• _Task details_
Check each line of the entries below for the word "bullet", and copy out the ones that have it.

• _The input_
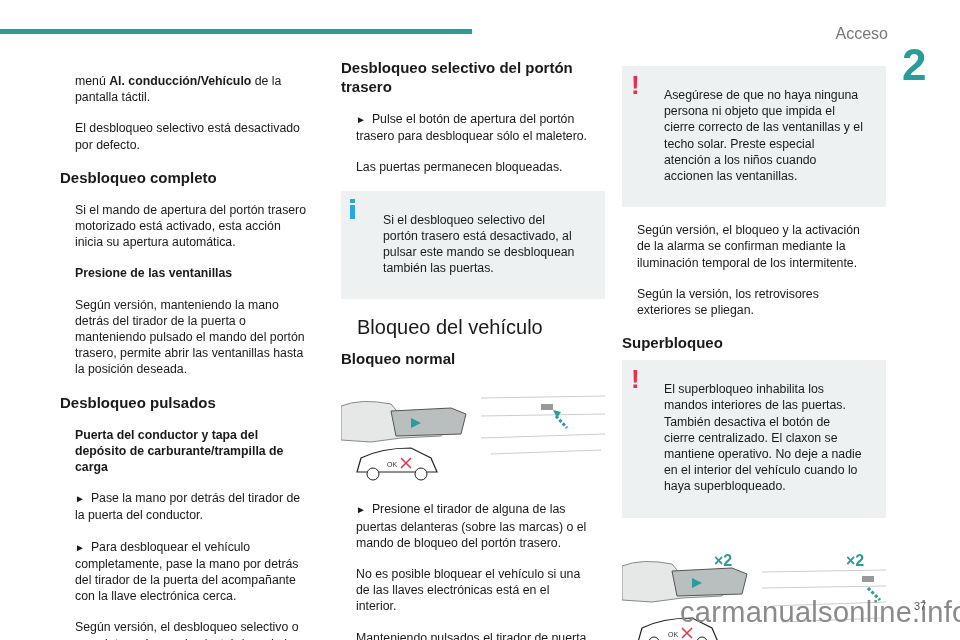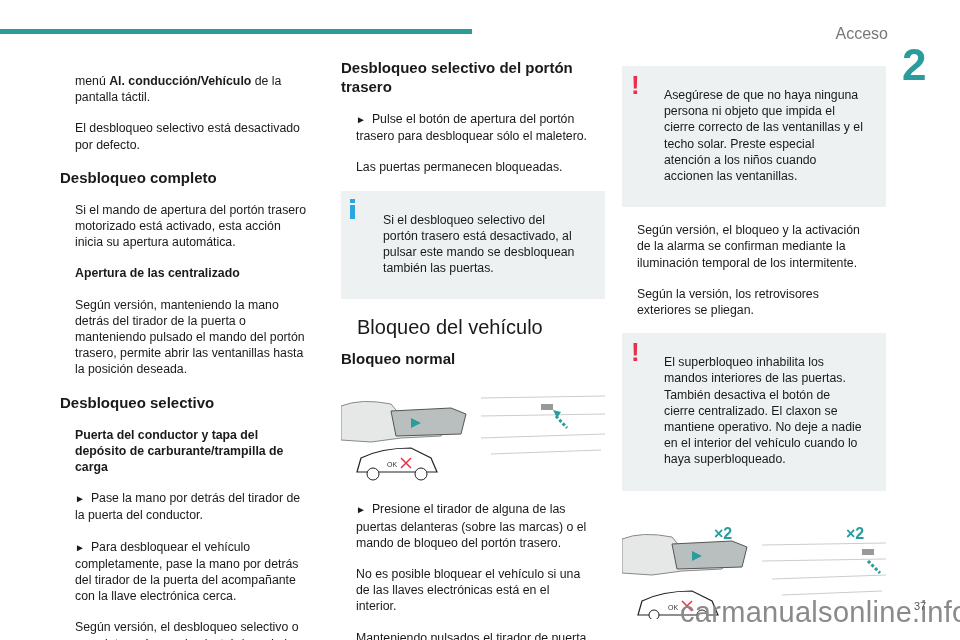--- a/index.html
+++ b/index.html
@@ -45,7 +45,7 @@
   <p>El desbloqueo selectivo está desactivado por defecto.</p>
   <h3>Desbloqueo completo</h3>
   <p>Si el mando de apertura del portón trasero motorizado está activado, esta acción inicia su apertura automática.</p>
-  <p><b>Apertura de las centralizado</b></p>
+  <p><b>Presione de las ventanillas</b></p>
   <p>Según versión, manteniendo la mano detrás del tirador de la puerta o manteniendo pulsado el mando del portón trasero, permite abrir las ventanillas hasta la posición deseada.</p>
   <h3>Desbloqueo selectivo</h3>
   <p><b>Puerta del conductor y tapa del depósito de carburante/trampilla de carga</b></p>

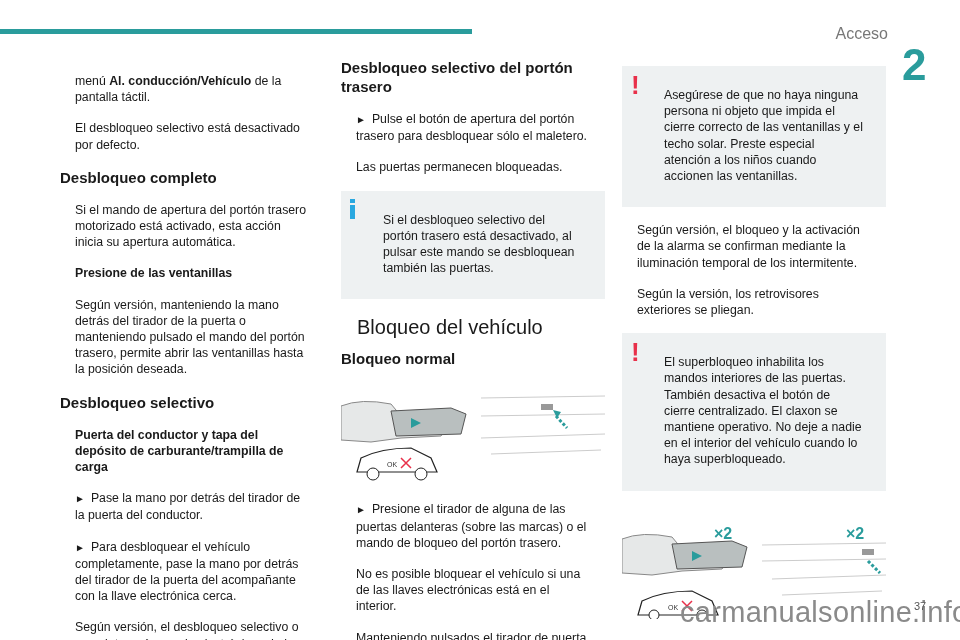--- a/index.html
+++ b/index.html
@@ -96,6 +96,7 @@
   </div>
   <p>Según versión, el bloqueo y la activación de la alarma se confirman mediante la iluminación temporal de los intermitente.</p>
   <p>Según la versión, los retrovisores exteriores se pliegan.</p>
+  <h3>Superbloqueo</h3>
   <div class="note">
     <span class="ico ico-warn">!</span>
     <p class="first">El superbloqueo inhabilita los mandos interiores de las puertas. También desactiva el botón de cierre centralizado. El claxon se mantiene operativo. No deje a nadie en el interior del vehículo cuando lo haya superbloqueado.</p>

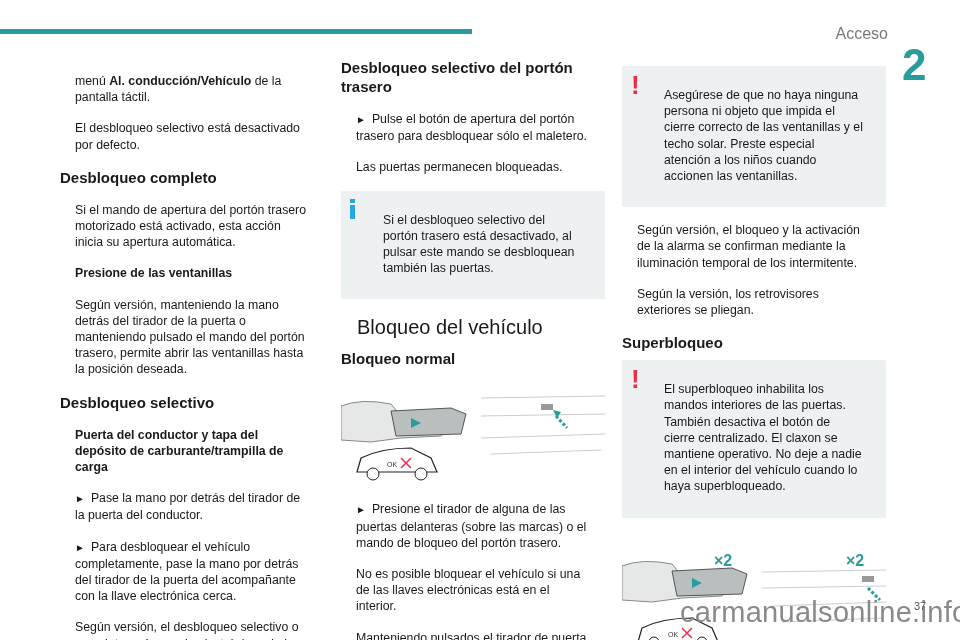--- a/index.html
+++ b/index.html
@@ -47,7 +47,7 @@
   <p>Si el mando de apertura del portón trasero motorizado está activado, esta acción inicia su apertura automática.</p>
   <p><b>Presione de las ventanillas</b></p>
   <p>Según versión, manteniendo la mano detrás del tirador de la puerta o manteniendo pulsado el mando del portón trasero, permite abrir las ventanillas hasta la posición deseada.</p>
-  <h3>Desbloqueo selectivo</h3>
+  <h3>Desbloqueo pulsados</h3>
   <p><b>Puerta del conductor y tapa del depósito de carburante/trampilla de carga</b></p>
   <p class="bullet"><span>Pase la mano por detrás del tirador de la puerta del conductor.</span></p>
   <p class="bullet"><span>Para desbloquear el vehículo completamente, pase la mano por detrás del tirador de la puerta del acompañante con la llave electrónica cerca.</span></p>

• _Output for this task_
   <p class="bullet"><span>Pase la mano por detrás del tirador de la puerta del conductor.</span></p>
   <p class="bullet"><span>Para desbloquear el vehículo completamente, pase la mano por detrás del tirador de la puerta del acompañante con la llave electrónica cerca.</span></p>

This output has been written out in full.